In the debacle over finance companies much comment has been made about capitalising interest loans. These are loans where interest is added to the loan balance each month and is paid in cash at maturity. These loans have been particularly prevalent with finance companies that were focused on funding property development. Other interest payment types are principal and interest (P&I), much like a residential mortgage and interest only, which is common in business finance.
Consumer loans are P&I as are equipment leases. The accusation is that by allowing borrowers to capitalise their interest, the finance companies did not generate cash flow, allowed borrowers to get out of control and then paid themselves dividends based on earned, but uncollected income.
Comments on articles about finance companies here on Interest.co.nz have been full of opprobrium for finance companies and their directors for doing this.
The first point to note about capitalising interest is that it is not illegal and in many cases makes sense. Investors putting funds into finance companies are also quite keen on capitalising interest, a point that is often left out. My experience is, and based on discussions with others, that about half of depositors’ funds were on a capitalising interest basis at any one time.
Why? There is a yield enhancement from capitalising interest compared to quarterly interest paid out and many investors like this uplift in return. From a lenders point of view it makes sense to have a portion of your loan book in capitalising interest loans because of the same yield enhancement.
The wrinkle is that RWT still has to be paid in cash each quarter on deposits with capitalising interest so this suggests that one wouldn’t want more than one third of the book to be in capitalising interest loans.
The next part of the equation is the term of the capitalising interest loans compared to the term of the deposit book as a whole. To conservatively manage a finance company the average term of the loan book should be shorter than the term of the deposit book, so in theory you collect all the loans before the money is due to the depositors. The issue with property development is that it is in many cases the project has to be completed before the sales can start, which generates the funds to pay back the loans. It’s similar to building a hydro dam; it has to be finished before the first megawatt of power is generated and thus the first dollar earned.
Capitalising interest is generally the only way of advancing funds on property developments (and hydro stations) because of the way the cash flows work. My view has always been to keep capitalising interest loans as short as possible; a maximum of 12 months and generally an average term of around six months.
This linked with a robust exit and low LVR means that the risk of making these loans can be managed. The problem that many of the property development finance companies found themselves in was that they advanced capitalising interest loans for extended terms (2 years +) based on the hope or expectation that the developments would be completed, finished property sold and the money paid back. It had worked well up until 2007, and everyone involved believed that this sort of thing could continue on.
Then the GFC hit and the property market in New Zealand effectively stopped dead. Today it is still very difficult to find finance for anything other than residential property. Banks are quite happy to lend on completed houses, but won’t lend on building them. In the current environment any lender to property development has big problems.
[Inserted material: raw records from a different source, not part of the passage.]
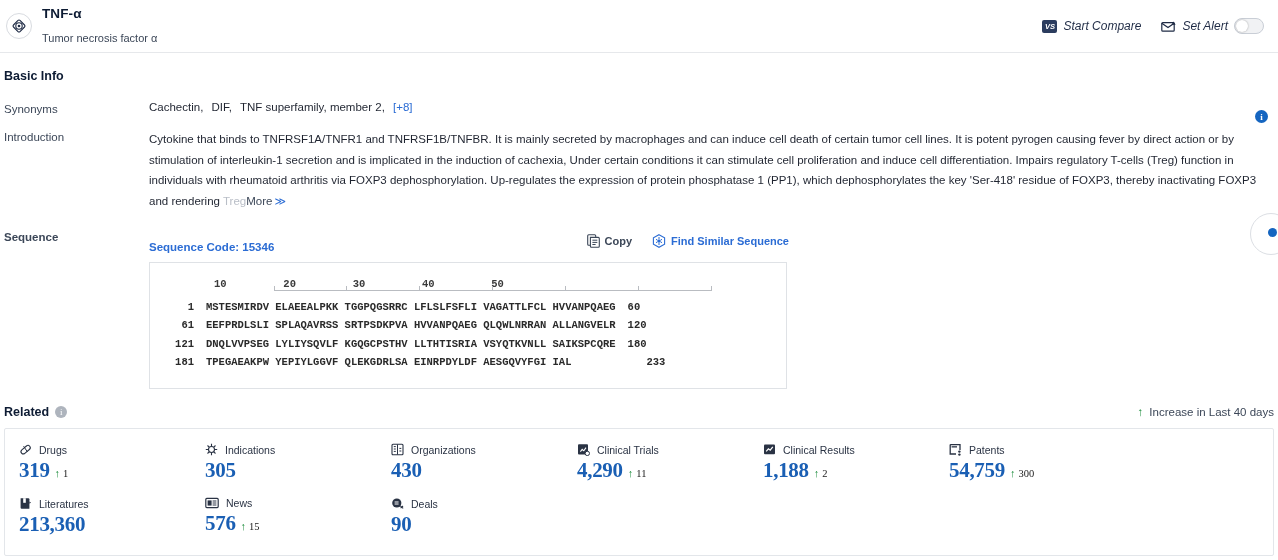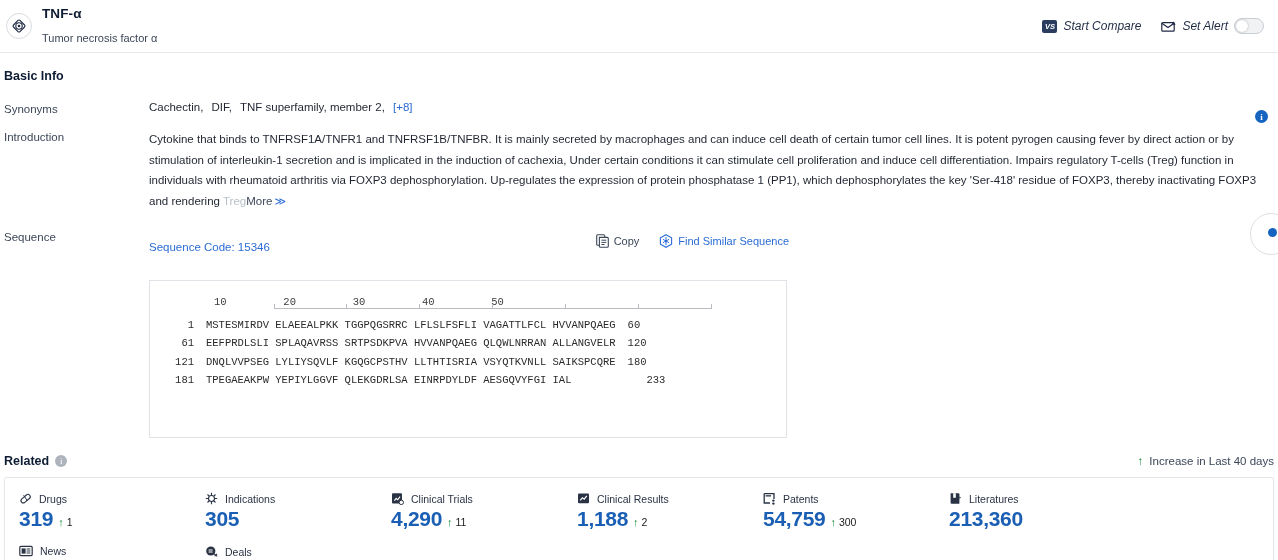--- a/index.html
+++ b/index.html
@@ -120,38 +120,38 @@
     background: #fff;
   }
   .edge-dot {
     position: absolute;
     right: 1px; top: 175px;
     width: 9px; height: 9px; border-radius: 50%;
     background: #1565c0;
   }
 
   
-  .seq-row { padding-top: 18px; }
+  .seq-row { padding-top: 18px; font-weight: bold; }
   .seq-head {
     display: flex; align-items: center;
     width: 640px;
   }
   .seq-code { font-size: 11.5px; color: #2b6cd4; margin-top: 12px; }
   .seq-actions { margin-left: auto; display: flex; align-items: center; gap: 20px; }
   .seq-act {
     display: flex; align-items: center; gap: 5px;
     font-size: 11px; cursor: pointer;
   }
   .seq-act.copy { color: #3c4758; }
   .seq-act.similar { color: #2b6cd4; }
 
   .seq-box {
-    margin-top: 27px;
+    margin-top: 9px;
     width: 638px;
-    height: 158px;
+    height: 127px;
     border: 1px solid #dfe2e6;
     background: #fff;
     padding: 12px 16px;
     position: relative;
   }
   .seq-mono {
     font-family: "Liberation Mono", "DejaVu Sans Mono", monospace;
     font-size: 10.5px;
     color: #2a2a2a;
     line-height: 18.5px;
@@ -206,21 +206,21 @@
   .stat-card {
     width: 186px;
     padding: 2px 0 12px 14px;
     cursor: pointer;
   }
   .stat-head {
     display: flex; align-items: center; gap: 7px;
     font-size: 10.5px; color: #2a3344;
     margin-bottom: 2px;
   }
-  .stat-value-row { display: flex; align-items: baseline; gap: 5px; }
+  .stat-value-row { display: flex; align-items: baseline; gap: 5px; font-family: Liberation Serif, serif; }
   .stat-value {
     font-size: 21px; font-weight: bold; color: #1a5fb4;
     letter-spacing: -.3px;
   }
   .delta {
     display: flex; align-items: baseline; gap: 3px;
     font-size: 10.5px; color: #1a1a1a;
   }
   .delta .arr { color: #1a8c3a; font-weight: bold; font-size: 11px; }
 
@@ -389,20 +389,35 @@
             <path d="M6.5 0.8 V3 M6.5 10 V12.2 M0.8 6.5 H3 M10 6.5 H12.2 M2.5 2.5 L4.2 4.2 M8.8 8.8 L10.5 10.5 M10.5 2.5 L8.8 4.2 M4.2 8.8 L2.5 10.5" stroke="#2a3344" stroke-width="1.1"></path>
           </svg>
         </span>
         <span>Indications</span>
       </div>
       <div class="stat-value-row">
         <span class="stat-value">305</span>
       </div>
     </div>
 
+    <div class="stat-card">
+      <div class="stat-head">
+        <span>
+          <svg width="13" height="13" viewBox="0 0 13 13">
+            <rect x="1" y="1.2" width="11" height="10.6" rx="1" fill="none" stroke="#2a3344" stroke-width="1.1"></rect>
+            <path d="M6.5 1.4 V11.6" stroke="#2a3344" stroke-width="1"></path>
+            <path d="M2.8 3.6 H4.8 M2.8 6 H4.8 M2.8 8.4 H4.8 M8.4 5.4 H10.3 M8.4 8 H10.3" stroke="#2a3344" stroke-width="1"></path>
+          </svg>
+        </span>
+        <span>Organizations</span>
+      </div>
+      <div class="stat-value-row">
+        <span class="stat-value">430</span>
+      </div>
+    </div>
 
     <div class="stat-card">
       <div class="stat-head">
         <span>
           <svg width="13" height="13" viewBox="0 0 13 13">
             <rect x="1" y="1.2" width="10" height="10.2" rx="1" fill="#2a3344"></rect>
             <path d="M3.4 8.6 L5.2 6.4 L6.8 7.8 L9 4.6" fill="none" stroke="#fff" stroke-width="1.1"></path>
             <circle cx="10.3" cy="10.4" r="2.2" fill="#fff" stroke="#2a3344" stroke-width="1"></circle>
           </svg>
         </span>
The banks are in the same boat as the finance companies; the difference is that the property development focused finance companies didn’t have the diversity of business or size of banks to absorb the losses.
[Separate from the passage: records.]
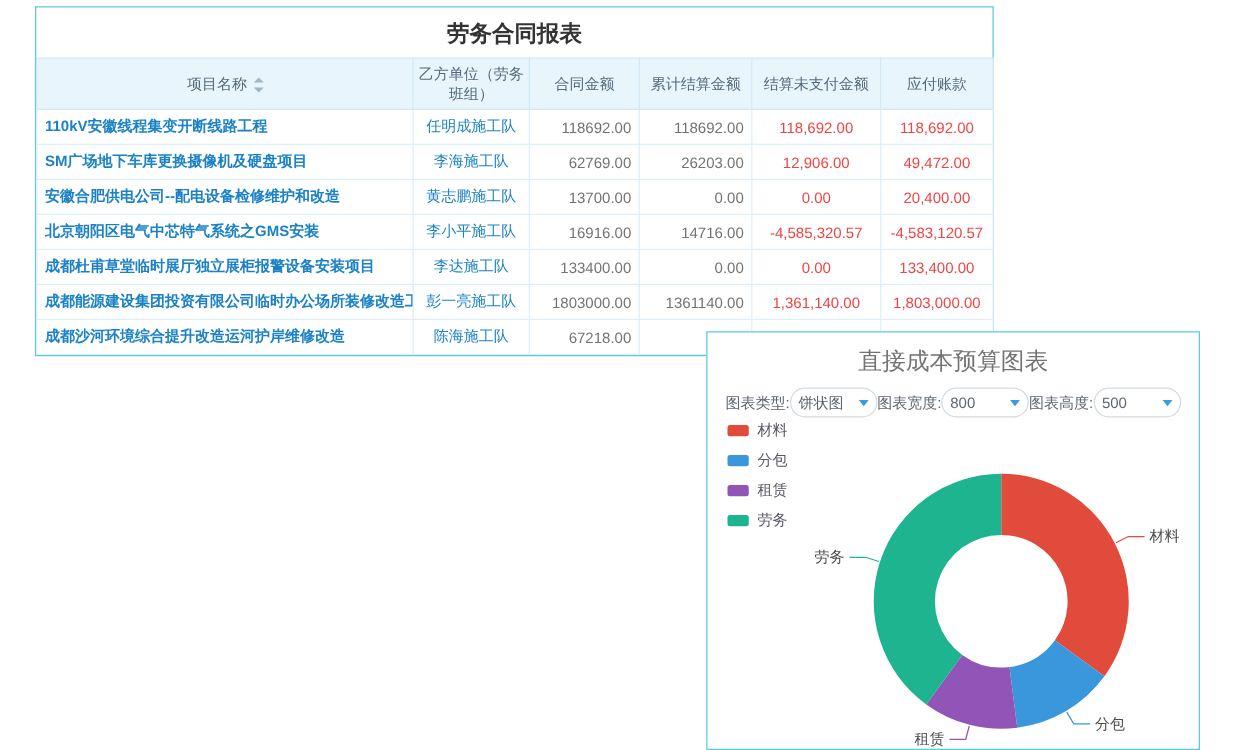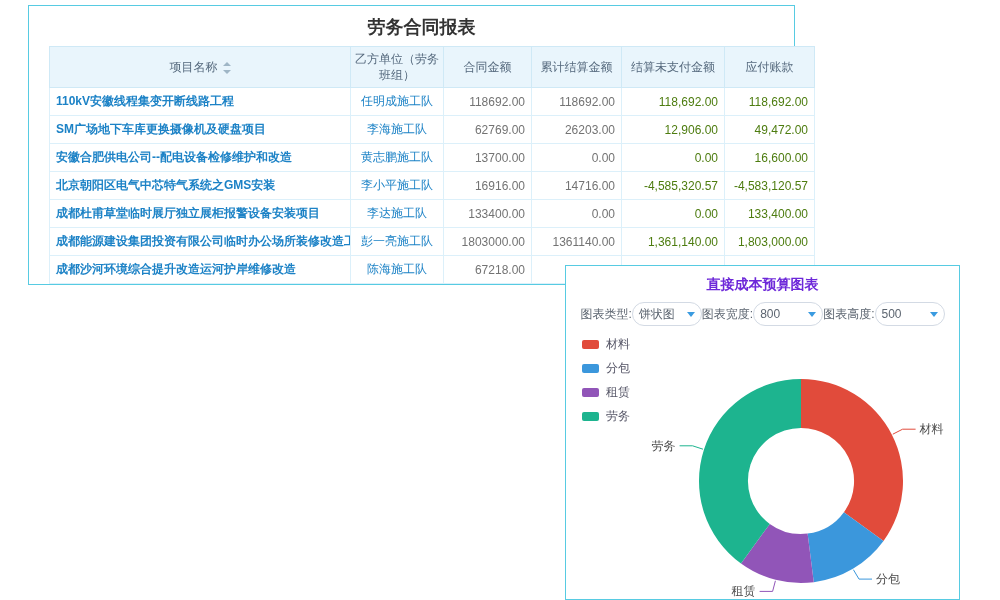--- a/index.html
+++ b/index.html
@@ -7,55 +7,55 @@
   body {
     width:1000px; height:600px; position:relative; overflow:hidden;
     background:#ffffff;
     font-family:"Liberation Sans","DejaVu Sans",sans-serif;
     color:#333;
   }
 
   
   .report-panel {
     position:absolute; left:28px; top:5px; width:767px;
-    border:1px solid #57cbe2; background:#fff;padding-left:20px;
+    border:1px solid #57cbe2; background:#fff;
   }
   .report-title {
     text-align:center; font-size:18px; font-weight:bold; color:#333;
     padding:9px 0 7px;
   }
   table.report {
     width:100%; border-collapse:collapse; table-layout:fixed; font-size:12px;
   }
   table.report thead th {
     background:#e9f5fc; color:#55697d; font-weight:normal;
     border:1px solid #cfe9f6; padding:4px 4px; text-align:center; line-height:1.35;
   }
   table.report tbody td {
     border:1px solid #dcf0fa; padding:5px 6px;
     white-space:nowrap; overflow:hidden; background:#fff;
   }
   td.project   { color:#1c82c6; text-align:left; cursor:pointer;font-weight:bold; }
   td.contractor{ color:#1c82c6; text-align:center;border-radius:14px; }
   td.num-blue  { color:#737373; text-align:right; }
-  td.num-dark  { color:#4d7c0f; text-align:right; }
+  td.num-dark  { color:#ef4444; text-align:center; }
 
   .sort-icon{display:inline-block;vertical-align:middle;margin-left:5px;position:relative;width:8px;height:12px;}
   .sort-icon::before{content:'';position:absolute;left:0;top:0;
     border-left:4px solid transparent;border-right:4px solid transparent;border-bottom:4px solid #9fb6c6;}
   .sort-icon::after{content:'';position:absolute;left:0;bottom:0;
     border-left:4px solid transparent;border-right:4px solid transparent;border-top:4px solid #9fb6c6;}
 
   
   .chart-panel {
     position:absolute; left:565px; top:265px; width:395px; height:335px;
     border:1px solid #57cbe2; background:#fff;
   }
   .chart-title {
-    text-align:center; font-size:14px; font-weight:bold; color:#6d28d9;
+    text-align:center; font-size:19px; font-weight:normal; color:#737373;
     padding:10px 0 8px;
   }
   .controls {
     display:flex; align-items:center; justify-content:center; gap:0;
     font-size:12px; color:#5c6570; padding:0 4px;
   }
   .control-label { white-space:nowrap; }
   .select-box {
     display:flex; align-items:center; justify-content:space-between;
     border:1px solid #d3dae4; border-radius:12px; background:#fff;
@@ -117,21 +117,21 @@
           <td class="num-blue">26203.00</td>
           <td class="num-dark">12,906.00</td>
           <td class="num-dark">49,472.00</td>
         </tr>
         <tr>
           <td class="project">安徽合肥供电公司--配电设备检修维护和改造</td>
           <td class="contractor">黄志鹏施工队</td>
           <td class="num-blue">13700.00</td>
           <td class="num-blue">0.00</td>
           <td class="num-dark">0.00</td>
-          <td class="num-dark">16,600.00</td>
+          <td class="num-dark">20,400.00</td>
         </tr>
         <tr>
           <td class="project">北京朝阳区电气中芯特气系统之GMS安装</td>
           <td class="contractor">李小平施工队</td>
           <td class="num-blue">16916.00</td>
           <td class="num-blue">14716.00</td>
           <td class="num-dark">-4,585,320.57</td>
           <td class="num-dark">-4,583,120.57</td>
         </tr>
         <tr>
Did directors of these finance companies pay dividends to shareholders out of earnings from capitalising interest loans?
Maybe, but that is not illegal. Before a company can pay a dividend it has to satisfy the solvency test; this is set out section 52 of the Companies Act and broadly states that a company has to be able to meet its liabilities as they fall due in the normal course of business after the payment of the dividend, and that its assets exceed its liabilities. Auditors ask directors for similar information, generally in the form of a cash flow forecast, as part of their assessment of whether a company is a going concern. If the directors formed a view that the company could pass the solvency test then the dividend could be paid.
The issue about paying a dividend is not where the profit came from, but can the company meet its obligations in the future once the dividend has been paid. This is something that many companies spend quite some time considering and seeking advice on. Whether finance companies did or not I cannot say.
* Bruce McKay is a director of Saffron Capital and Viaduct Capital, an Auckland-based finance company that is now in receivership. He has written commentaries for The Dominion Post and The Independent.
2 Comments
Fair comment - however, auditors and regulators were onto that ruse a couple of years ago, but still too late for most of the failed finance companies investors. Nowadays it would be very difficult for a lender to 'hide' loan terms in that manner.
The way LVR is calculated on developments is to look at the completed value (i.e. after the development is done) and discount that value back over time at a suitable discount rate to get a 'now' value, and thus a current LVR from which to measure the loan metrics - the other way to do it is to base the LVR on the unimproved value. Of course that depends on how robust the completed value it - most valuers build is a large risk factors into their calculations to take account of this uncertainty.
Before anyone throws bricks about this comment about LVR, that is how it has to be done in the capital adequacy regulations set out by the Reserve Bank.